What is being asked
Only the lines below, from the one with "[901,308,1017,324] [547,335,604,347] Function" through the one with "[778,335,902,351] (Backpropagation) ->", are to be written out, exactly.

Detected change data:

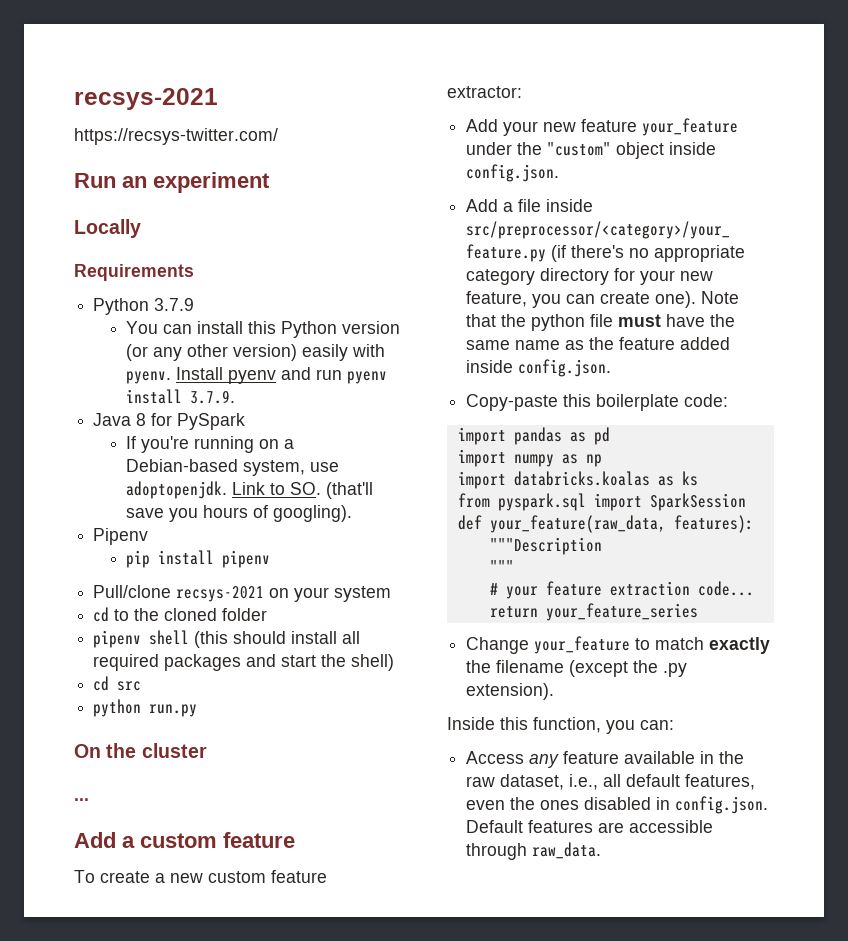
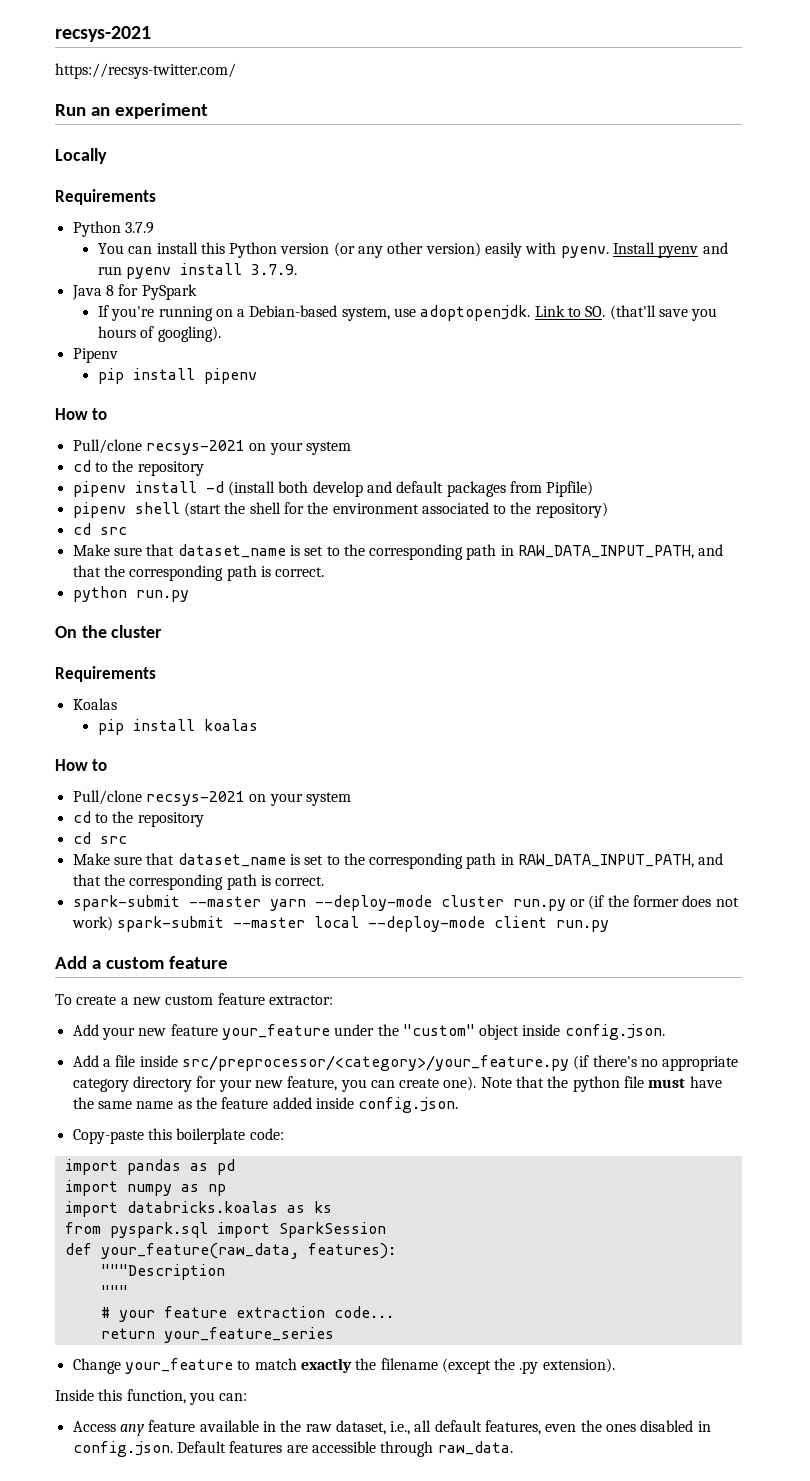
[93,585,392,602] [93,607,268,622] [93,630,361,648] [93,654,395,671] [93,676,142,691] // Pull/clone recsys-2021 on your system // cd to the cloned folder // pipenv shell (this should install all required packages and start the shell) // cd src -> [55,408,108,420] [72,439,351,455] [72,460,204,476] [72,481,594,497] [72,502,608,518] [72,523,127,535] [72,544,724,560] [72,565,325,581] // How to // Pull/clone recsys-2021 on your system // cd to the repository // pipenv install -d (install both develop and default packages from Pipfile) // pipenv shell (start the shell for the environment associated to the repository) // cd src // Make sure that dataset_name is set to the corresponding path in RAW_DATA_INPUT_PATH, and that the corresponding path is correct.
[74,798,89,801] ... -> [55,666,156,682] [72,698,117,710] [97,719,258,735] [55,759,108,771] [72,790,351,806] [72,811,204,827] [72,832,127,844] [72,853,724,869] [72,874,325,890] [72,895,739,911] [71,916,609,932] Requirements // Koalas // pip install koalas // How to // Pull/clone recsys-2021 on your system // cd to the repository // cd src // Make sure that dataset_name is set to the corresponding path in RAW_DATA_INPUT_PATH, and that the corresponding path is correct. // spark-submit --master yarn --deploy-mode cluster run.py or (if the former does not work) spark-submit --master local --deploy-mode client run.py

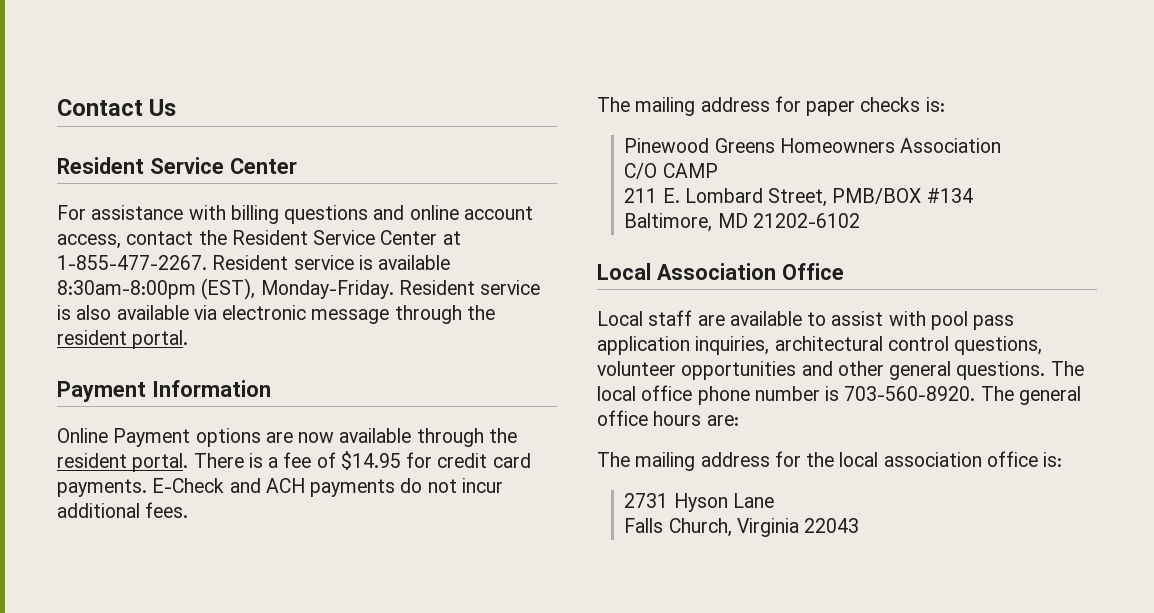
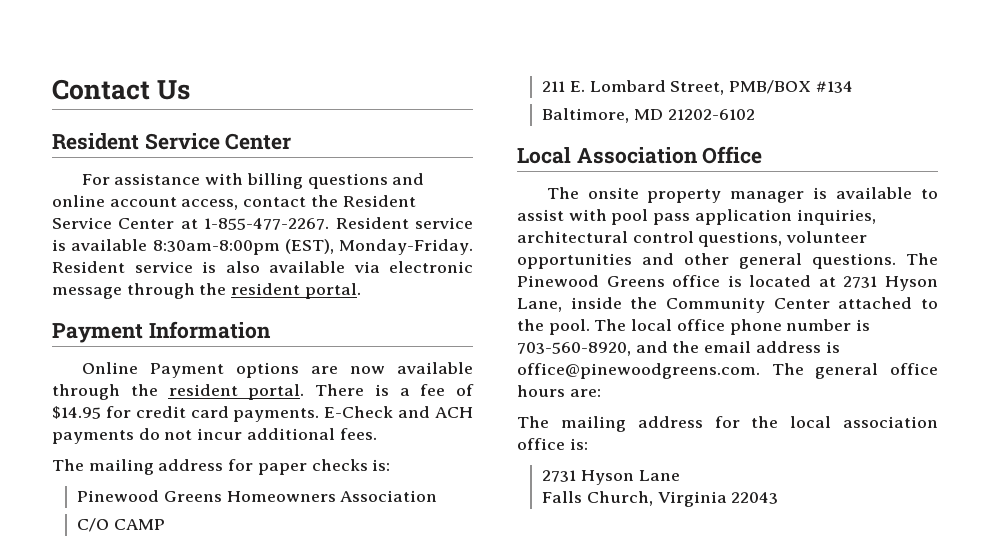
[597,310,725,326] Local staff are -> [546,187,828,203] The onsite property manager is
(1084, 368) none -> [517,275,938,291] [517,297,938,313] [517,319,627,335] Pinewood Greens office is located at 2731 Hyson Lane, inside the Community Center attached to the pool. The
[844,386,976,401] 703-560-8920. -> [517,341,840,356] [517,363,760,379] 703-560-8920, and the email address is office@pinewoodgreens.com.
==
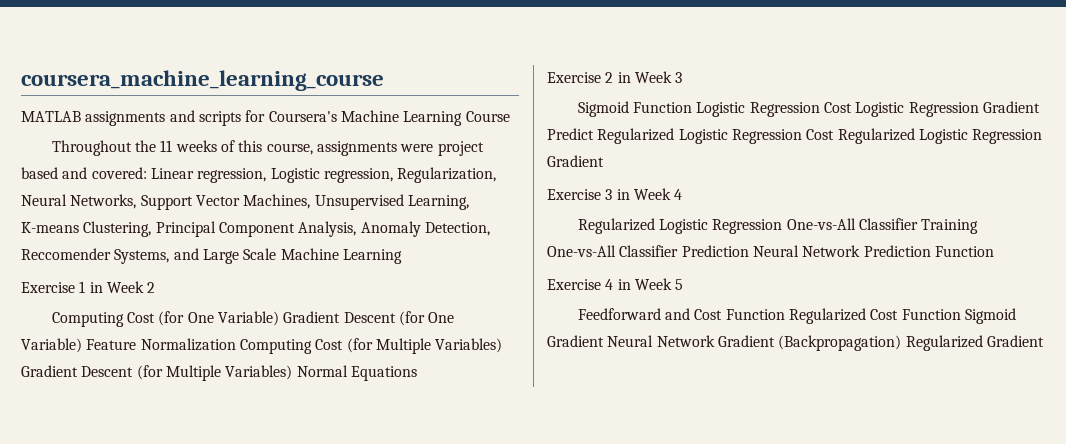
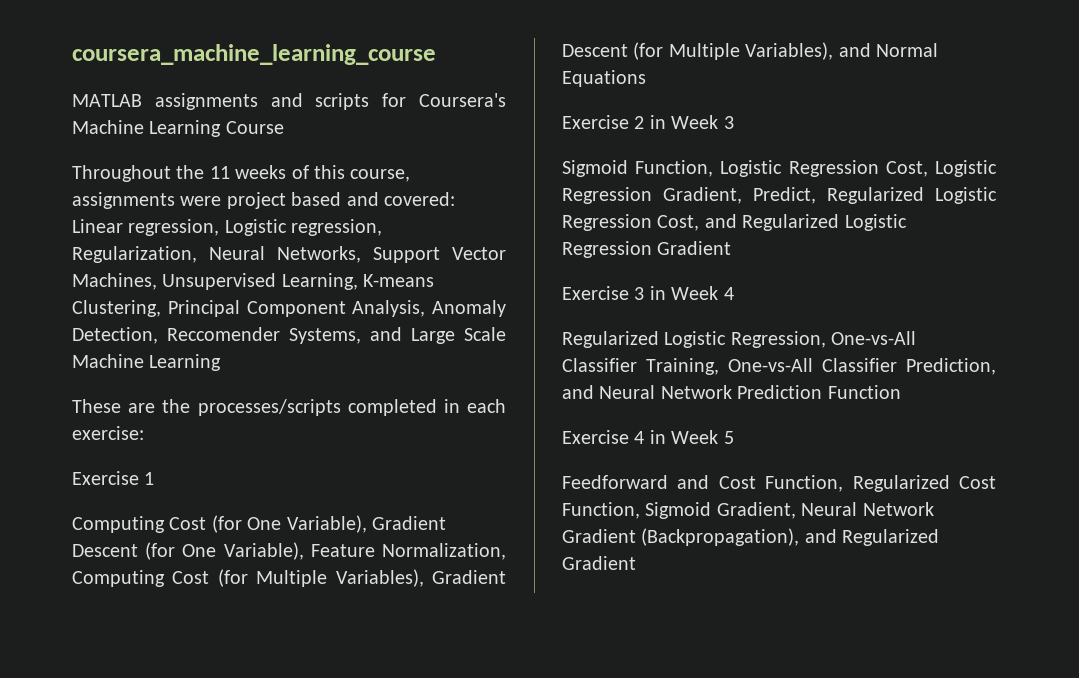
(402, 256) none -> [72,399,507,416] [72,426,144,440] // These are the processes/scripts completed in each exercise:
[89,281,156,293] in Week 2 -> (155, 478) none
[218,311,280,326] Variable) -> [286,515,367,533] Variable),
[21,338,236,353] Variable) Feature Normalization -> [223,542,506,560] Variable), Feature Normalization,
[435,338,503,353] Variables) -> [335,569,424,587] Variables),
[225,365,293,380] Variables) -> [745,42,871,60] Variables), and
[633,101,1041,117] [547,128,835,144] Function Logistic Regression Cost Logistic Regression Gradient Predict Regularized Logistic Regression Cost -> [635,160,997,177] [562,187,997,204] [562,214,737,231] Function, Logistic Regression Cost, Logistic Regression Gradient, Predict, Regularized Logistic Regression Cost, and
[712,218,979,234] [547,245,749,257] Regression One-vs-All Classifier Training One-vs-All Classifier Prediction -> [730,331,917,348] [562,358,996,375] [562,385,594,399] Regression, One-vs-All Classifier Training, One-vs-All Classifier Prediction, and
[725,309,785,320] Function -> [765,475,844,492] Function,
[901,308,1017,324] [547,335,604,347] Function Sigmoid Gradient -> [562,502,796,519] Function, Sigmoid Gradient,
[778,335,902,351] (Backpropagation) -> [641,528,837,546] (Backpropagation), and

Response to this exercise
[901,308,1017,324] [547,335,604,347] Function Sigmoid Gradient -> [562,502,796,519] Function, Sigmoid Gradient,
[778,335,902,351] (Backpropagation) -> [641,528,837,546] (Backpropagation), and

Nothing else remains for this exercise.